Finding Answers to the Gun Violence Epidemic

Chief Joseph C. Carter, Transit Police Department, Massachusetts Bay Transportation Authority, Boston, Massachusetts



Chief Joseph C. Carter, Transit Police Department, Massachusetts Bay Transportation Authority, Boston, Massachusetts

ince 1893, the IACP has been serving the needs of the law enforcement community by launching acclaimed programs, conducting groundbreaking research, and providing exemplary programs and services to our members across the globe. We are fortunate to have a diverse membership that shapes our perspective on critical issues facing the law enforcement community, and each member brings a unique perspective and valuable experience to the table.
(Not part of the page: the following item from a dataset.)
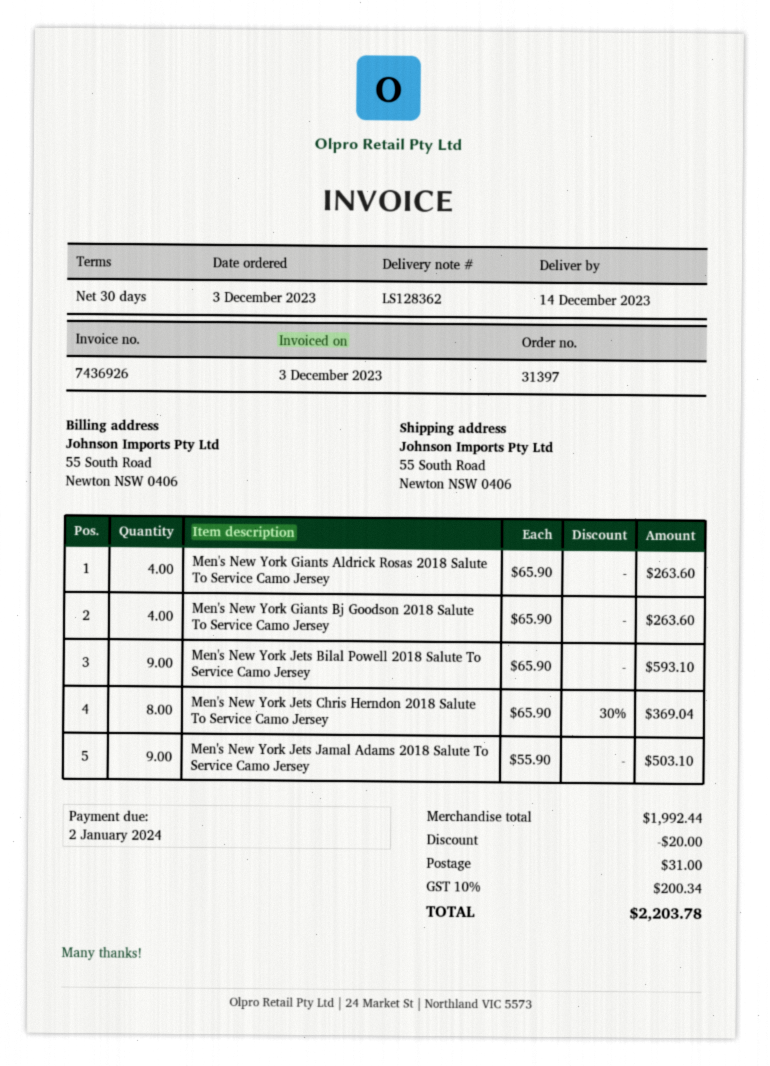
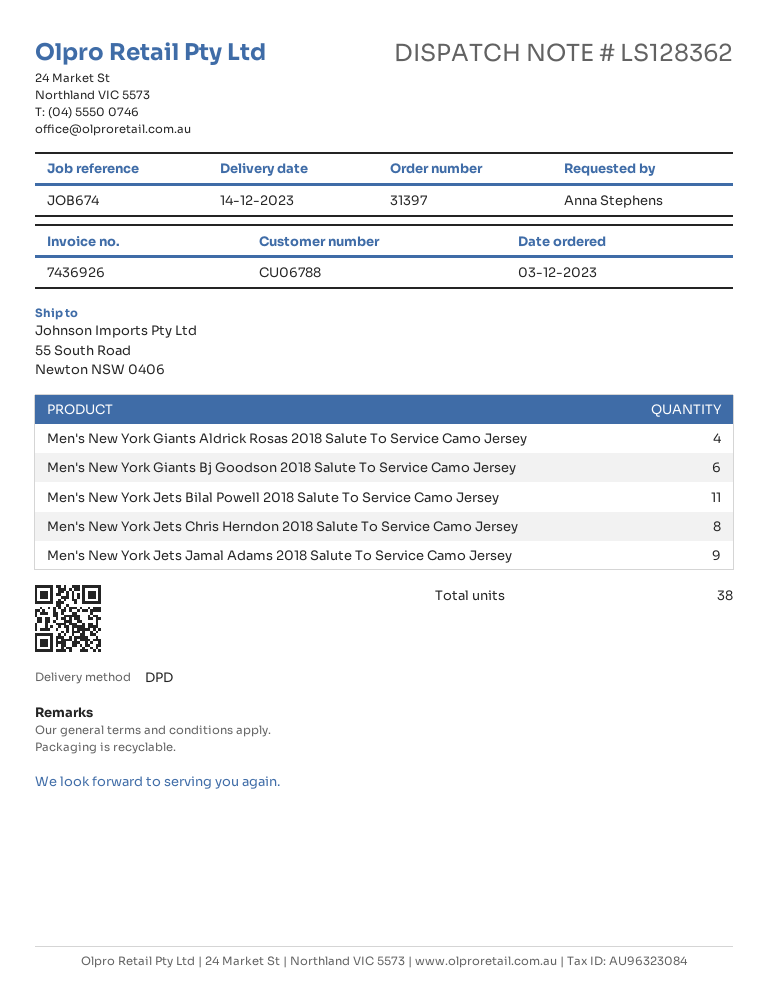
Men's New York Giants Bj Goodson 2018 Salute To Service Camo Jersey: 4 -> 6
Men's New York Jets Bilal Powell 2018 Salute To Service Camo Jersey: 9 -> 11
Sometimes, the broad-based nature of our membership can make achieving a consensus position challenging. However, this is not the case when it comes to combating the illegal use of firearms. Our members understand that firearm violence is a plague on all communities—it is not just a problem in large and urban areas. This is why the IACP has always been a strong advocate for measures that help reduce the level of gun violence both here in the United States and around the world. Throughout our history, the IACP has worked diligently to develop innovative strategies and initiatives to combat gun violence, interdict illegal firearms trafficking, and reduce the number of firearms in the hands of criminals.

In recent years, we have seen some successes in these efforts, but we are far from where we need to be. Each year, we witness the deaths of far too many innocent civilians and law enforcement officers as a result of firearm violence. In the United States alone, firearm violence kills approximately 30,000 people each year. All too often, we review these numbers and use them simply as a means to gauge our progress, or lack thereof, in our efforts to combat violent crime. However, we cannot forget that every number on that list represents a tragic loss. Each person on the list has a family devastated by the loss of a loved one: a parent deprived of a son or daughter, a spouse deprived of a partner, or a child deprived of a parent.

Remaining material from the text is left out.